** AVAILABLE DATA follows **

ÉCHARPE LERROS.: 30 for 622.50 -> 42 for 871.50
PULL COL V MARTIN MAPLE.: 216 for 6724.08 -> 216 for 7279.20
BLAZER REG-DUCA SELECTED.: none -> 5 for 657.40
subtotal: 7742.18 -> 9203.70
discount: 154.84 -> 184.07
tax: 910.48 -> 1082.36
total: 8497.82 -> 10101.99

** End of AVAILABLE DATA **

### [YOUR OBJECTIVE]
Print all the data exactly.

### [RESULT OF THIS EXERCISE]
ÉCHARPE LERROS.: 30 for 622.50 -> 42 for 871.50
PULL COL V MARTIN MAPLE.: 216 for 6724.08 -> 216 for 7279.20
BLAZER REG-DUCA SELECTED.: none -> 5 for 657.40
subtotal: 7742.18 -> 9203.70
discount: 154.84 -> 184.07
tax: 910.48 -> 1082.36
total: 8497.82 -> 10101.99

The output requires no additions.